Netflix implemented a clever optimization for requests at the live edge, which is the most recent part of the stream. When a request arrives for the next segment that is about to be published, instead of returning another 404 that would propagate back through the network to the client, the Origin holds the request open. Once the segment is published, the Origin immediately responds to the waiting request. This significantly reduces network traffic for requests that arrive slightly early.

To support this functionality, Netflix added millisecond-grain caching to nginx. Standard HTTP Cache Control only works at the second granularity, which is too coarse when segments are generated every 2 seconds.
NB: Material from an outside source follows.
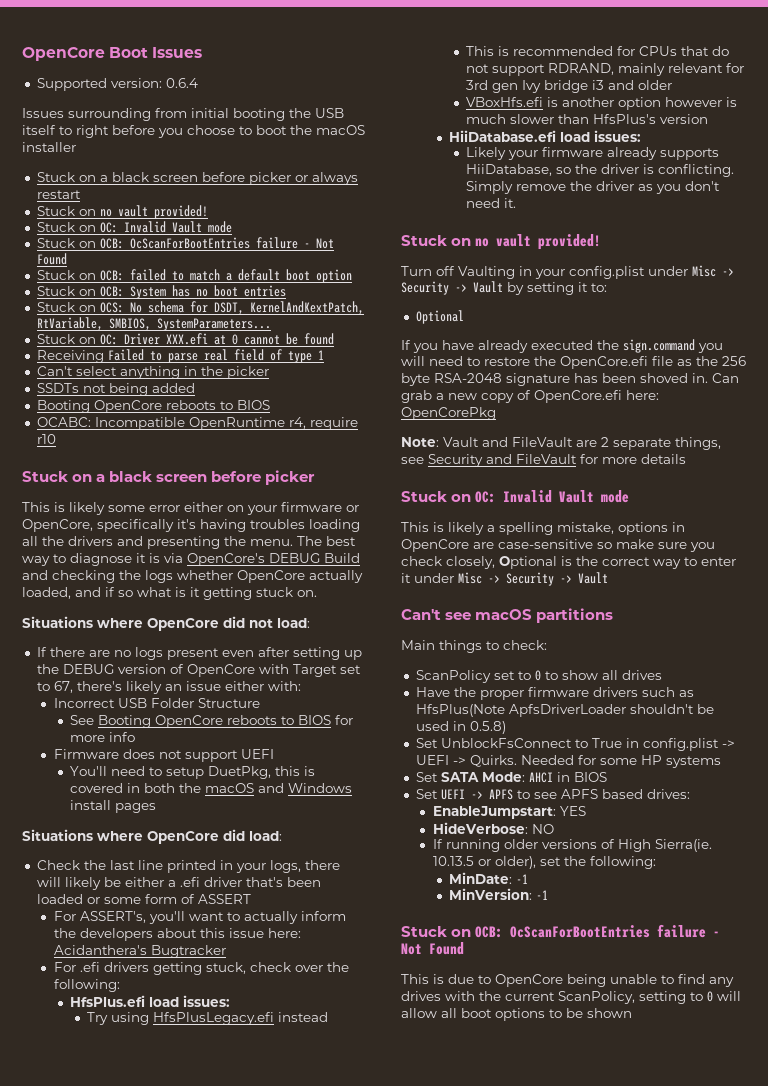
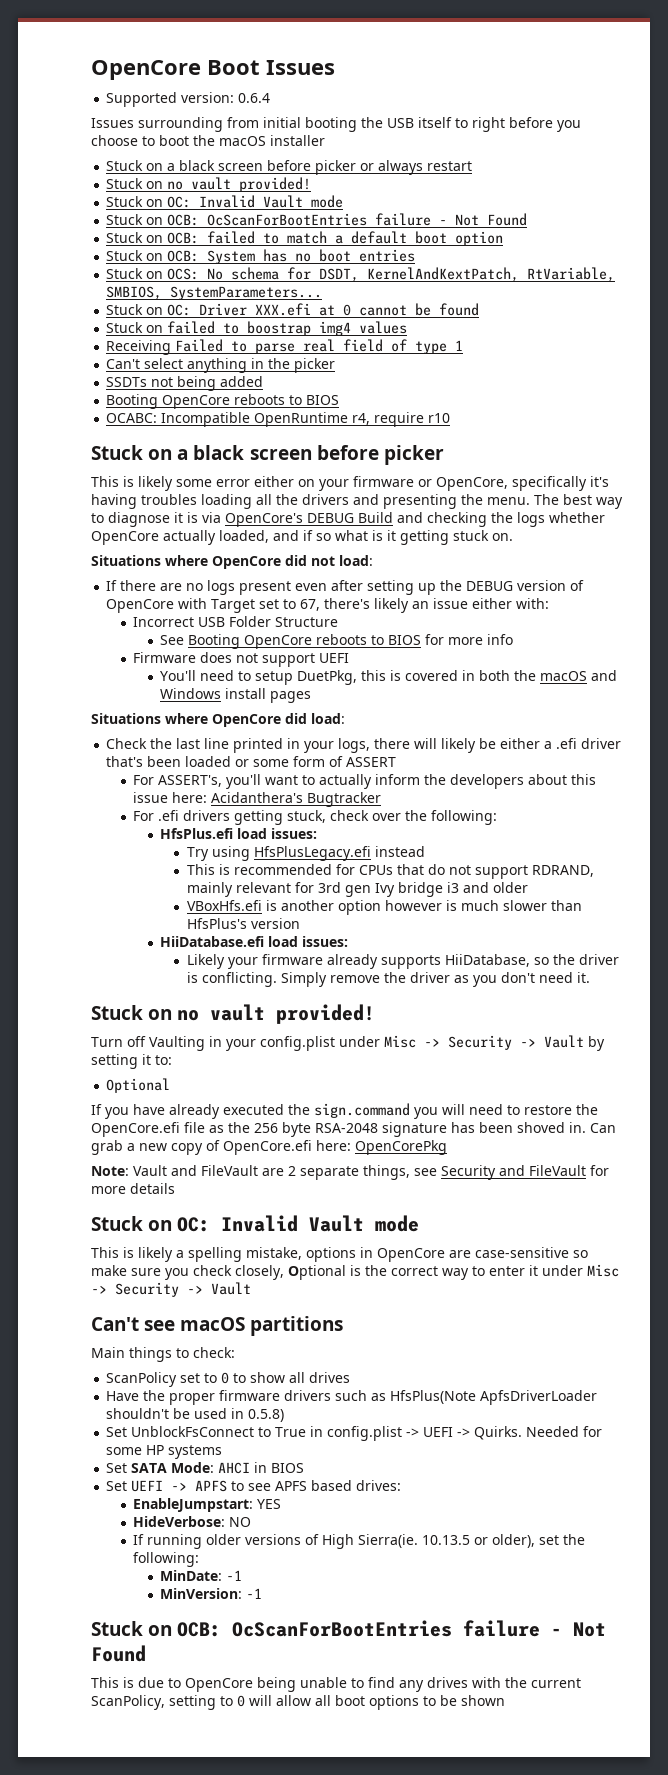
+ Stuck on failed to boostrap img4 values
Streaming Metadata Through HTTP Headers

Netflix uses custom HTTP headers to communicate streaming events in a highly scalable way. The live streaming pipeline provides notifications to the Origin, which inserts them as HTTP headers on segments generated at that point in time. These headers are cumulative, meaning they persist to future segments.

Whenever a segment arrives at an OCA, the notification information is extracted from the response headers and stored in memory using the event ID as the key. When an OCA serves a segment to a client, it attaches the latest notification data to the response. This system ensures that, regardless of where viewers are in the stream, they receive the most recent notification data. The notifications can even be conveyed on responses that do not supply new segments.
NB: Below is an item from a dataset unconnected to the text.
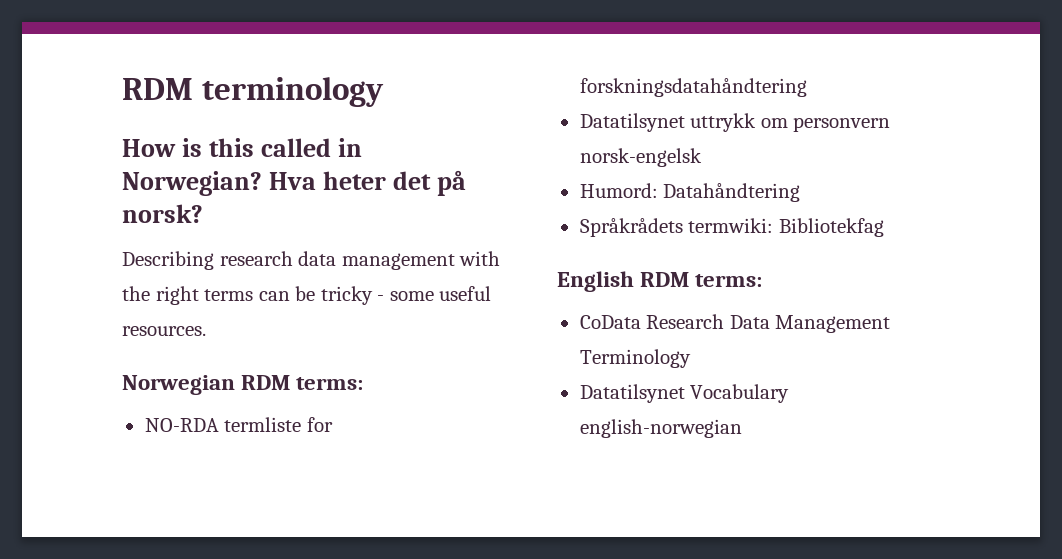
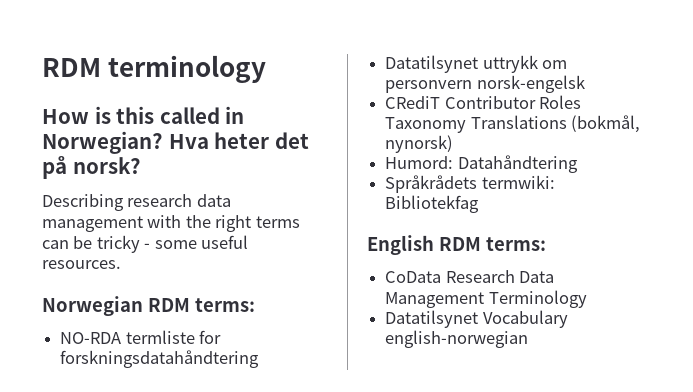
+ CRediT Contributor Roles Taxonomy Translations (bokmål, nynorsk)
This approach allows Netflix to communicate information like ad breaks, content warnings, or live event updates to millions of devices efficiently and independently of their playback position.
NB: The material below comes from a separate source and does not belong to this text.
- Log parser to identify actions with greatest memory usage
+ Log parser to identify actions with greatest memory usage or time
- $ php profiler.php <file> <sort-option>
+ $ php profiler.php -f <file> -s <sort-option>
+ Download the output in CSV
Cache Invalidation and Origin Masking

Netflix built an invalidation system that can flush all content associated with an event by altering the version number used in cache keys. This is particularly useful during pre-event testing, allowing the network to return to a pristine state between tests.

Each segment published by the Live Origin includes metadata about which encoding pipeline generated it and which region it came from. The enhanced invalidation system takes these variants into account. Netflix can invalidate a specific range of segment numbers, but only if they came from a particular encoder or from a specific encoder in a specific region.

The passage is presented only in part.